- _Work to complete_: The entire listing below is to be written out exactly, minus the pictures.

= = = = =

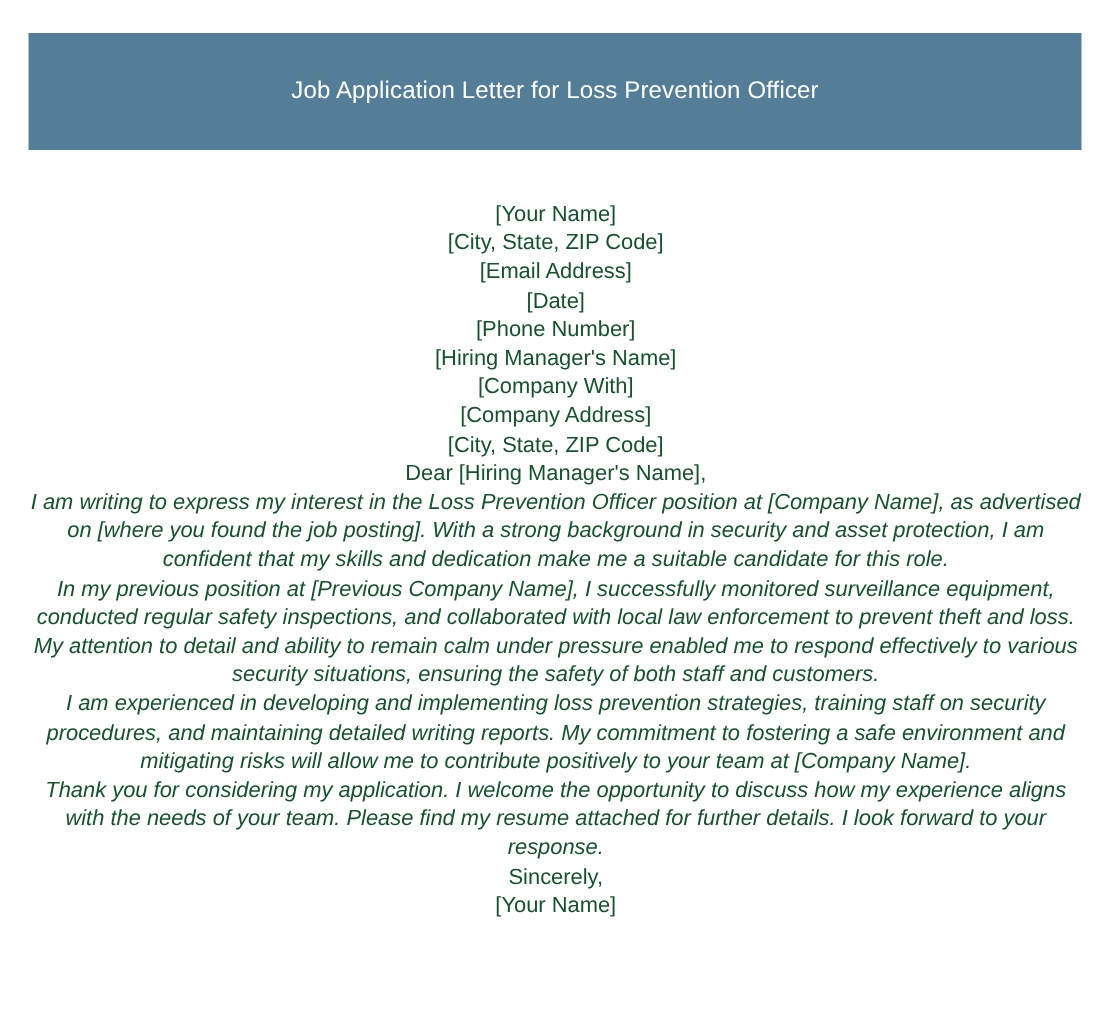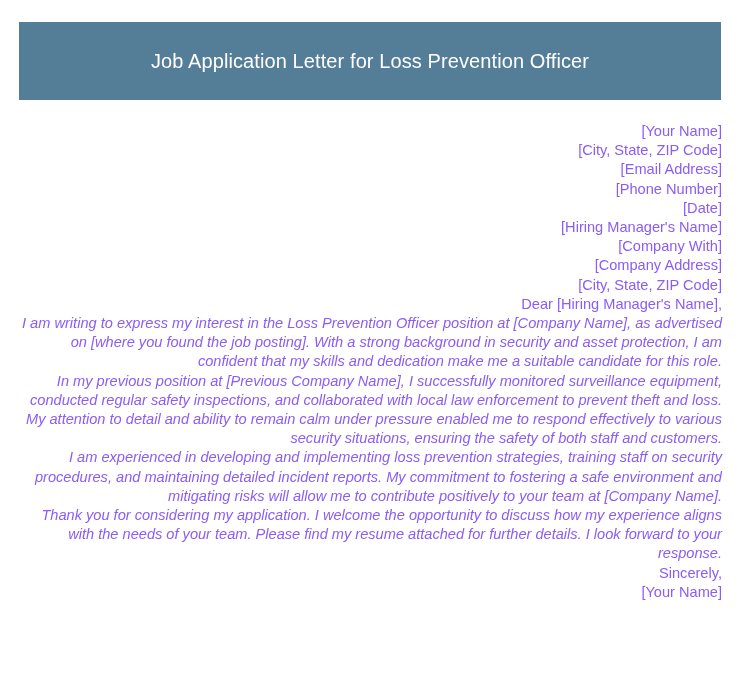--- a/index.html
+++ b/index.html
@@ -33,7 +33,7 @@
   }
   .header-title {
     color: #ffffff;
-    font-size: 20px;
+    font-size: 16px;
     font-weight: 400;
     letter-spacing: 0.1px;
     line-height: 1.2;

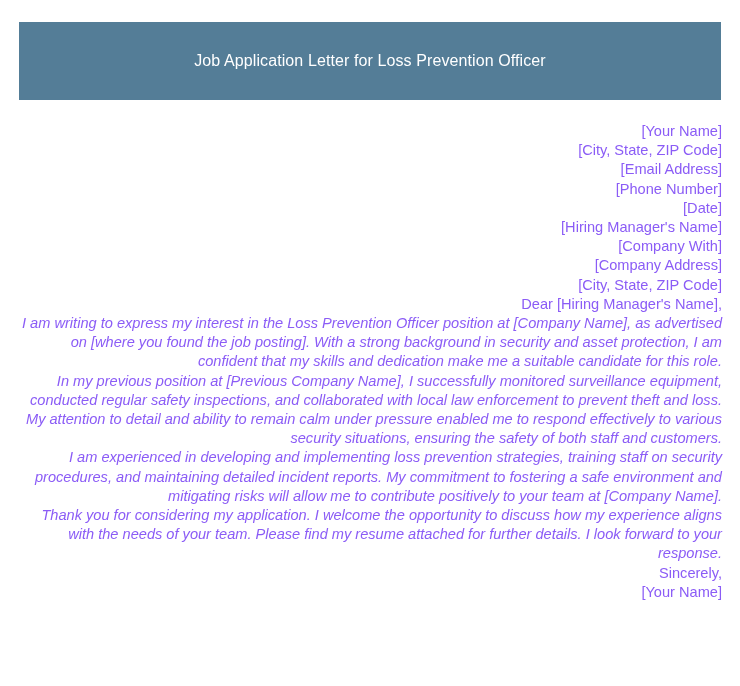--- a/index.html
+++ b/index.html
@@ -43,12 +43,12 @@
   .letter-body {
     position: absolute;
     left: 19px;
-    top: 122px;
+    top: 134px;
     width: 703px;
-    color: #8b5cf6;
+    color: #14532d;
     font-size: 14.6px;
     line-height: 19.2px;
-    text-align: right;
+    text-align: center;
   }
   .letter-line {
     display: block;

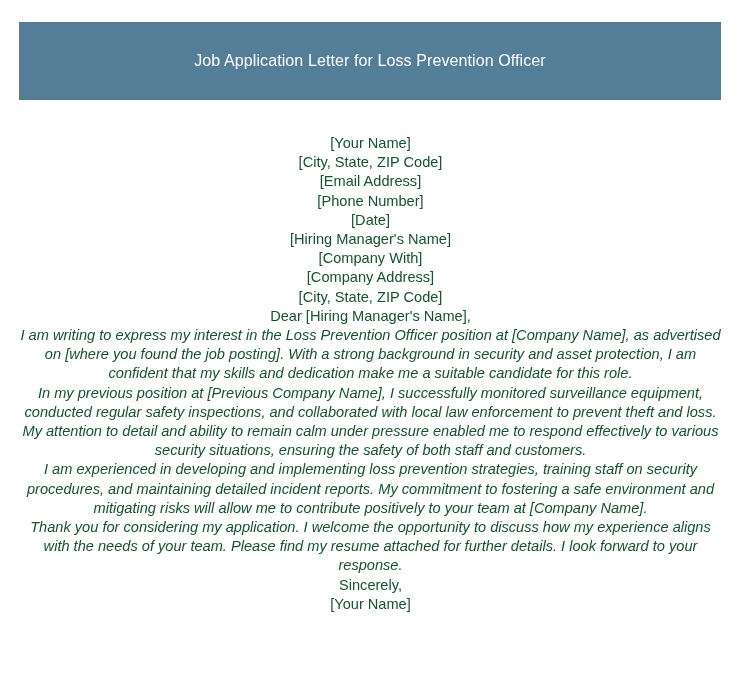--- a/index.html
+++ b/index.html
@@ -74,8 +74,8 @@
     <span class="letter-line">[Your Name]</span>
     <span class="letter-line">[City, State, ZIP Code]</span>
     <span class="letter-line">[Email Address]</span>
+    <span class="letter-line">[Date]</span>
     <span class="letter-line">[Phone Number]</span>
-    <span class="letter-line">[Date]</span>
     <span class="letter-line">[Hiring Manager's Name]</span>
     <span class="letter-line">[Company With]</span>
     <span class="letter-line">[Company Address]</span>

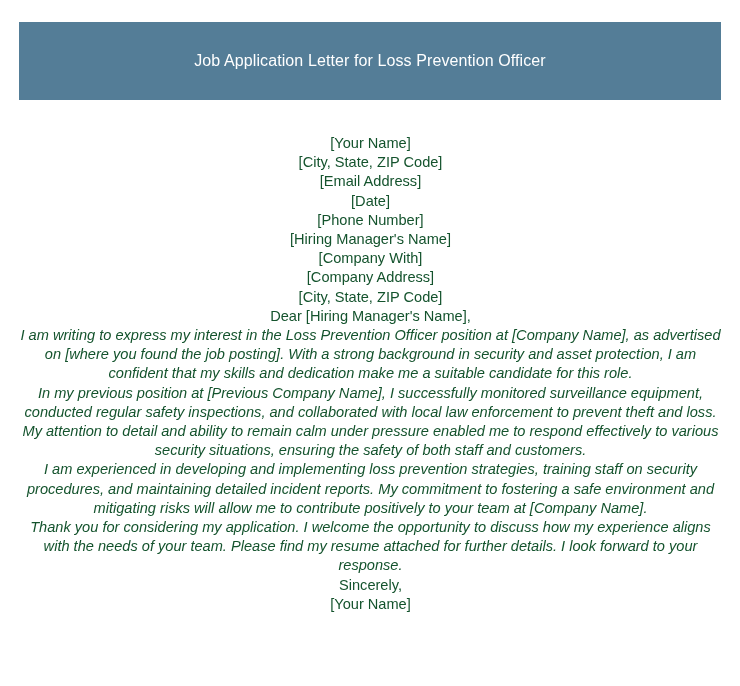--- a/index.html
+++ b/index.html
@@ -84,7 +84,7 @@
 
     <p class="para">I am writing to express my interest in the Loss Prevention Officer position at [Company Name], as advertised on [where you found the job posting]. With a strong background in security and asset protection, I am confident that my skills and dedication make me a suitable candidate for this role.</p>
     <p class="para">In my previous position at [Previous Company Name], I successfully monitored surveillance equipment, conducted regular safety inspections, and collaborated with local law enforcement to prevent theft and loss. My attention to detail and ability to remain calm under pressure enabled me to respond effectively to various security situations, ensuring the safety of both staff and customers.</p>
-    <p class="para">I am experienced in developing and implementing loss prevention strategies, training staff on security procedures, and maintaining detailed incident reports. My commitment to fostering a safe environment and mitigating risks will allow me to contribute positively to your team at [Company Name].</p>
+    <p class="para">I am experienced in developing and implementing loss prevention strategies, training staff on security procedures, and maintaining detailed writing reports. My commitment to fostering a safe environment and mitigating risks will allow me to contribute positively to your team at [Company Name].</p>
     <p class="para">Thank you for considering my application. I welcome the opportunity to discuss how my experience aligns with the needs of your team. Please find my resume attached for further details. I look forward to your response.</p>
 
     <span class="letter-line">Sincerely,</span>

= = = = =

- _Written response_:
--- a/index.html
+++ b/index.html
@@ -33,7 +33,7 @@
   }
   .header-title {
     color: #ffffff;
-    font-size: 20px;
+    font-size: 16px;
     font-weight: 400;
     letter-spacing: 0.1px;
     line-height: 1.2;

--- a/index.html
+++ b/index.html
@@ -43,12 +43,12 @@
   .letter-body {
     position: absolute;
     left: 19px;
-    top: 122px;
+    top: 134px;
     width: 703px;
-    color: #8b5cf6;
+    color: #14532d;
     font-size: 14.6px;
     line-height: 19.2px;
-    text-align: right;
+    text-align: center;
   }
   .letter-line {
     display: block;

--- a/index.html
+++ b/index.html
@@ -74,8 +74,8 @@
     <span class="letter-line">[Your Name]</span>
     <span class="letter-line">[City, State, ZIP Code]</span>
     <span class="letter-line">[Email Address]</span>
+    <span class="letter-line">[Date]</span>
     <span class="letter-line">[Phone Number]</span>
-    <span class="letter-line">[Date]</span>
     <span class="letter-line">[Hiring Manager's Name]</span>
     <span class="letter-line">[Company With]</span>
     <span class="letter-line">[Company Address]</span>

--- a/index.html
+++ b/index.html
@@ -84,7 +84,7 @@
 
     <p class="para">I am writing to express my interest in the Loss Prevention Officer position at [Company Name], as advertised on [where you found the job posting]. With a strong background in security and asset protection, I am confident that my skills and dedication make me a suitable candidate for this role.</p>
     <p class="para">In my previous position at [Previous Company Name], I successfully monitored surveillance equipment, conducted regular safety inspections, and collaborated with local law enforcement to prevent theft and loss. My attention to detail and ability to remain calm under pressure enabled me to respond effectively to various security situations, ensuring the safety of both staff and customers.</p>
-    <p class="para">I am experienced in developing and implementing loss prevention strategies, training staff on security procedures, and maintaining detailed incident reports. My commitment to fostering a safe environment and mitigating risks will allow me to contribute positively to your team at [Company Name].</p>
+    <p class="para">I am experienced in developing and implementing loss prevention strategies, training staff on security procedures, and maintaining detailed writing reports. My commitment to fostering a safe environment and mitigating risks will allow me to contribute positively to your team at [Company Name].</p>
     <p class="para">Thank you for considering my application. I welcome the opportunity to discuss how my experience aligns with the needs of your team. Please find my resume attached for further details. I look forward to your response.</p>
 
     <span class="letter-line">Sincerely,</span>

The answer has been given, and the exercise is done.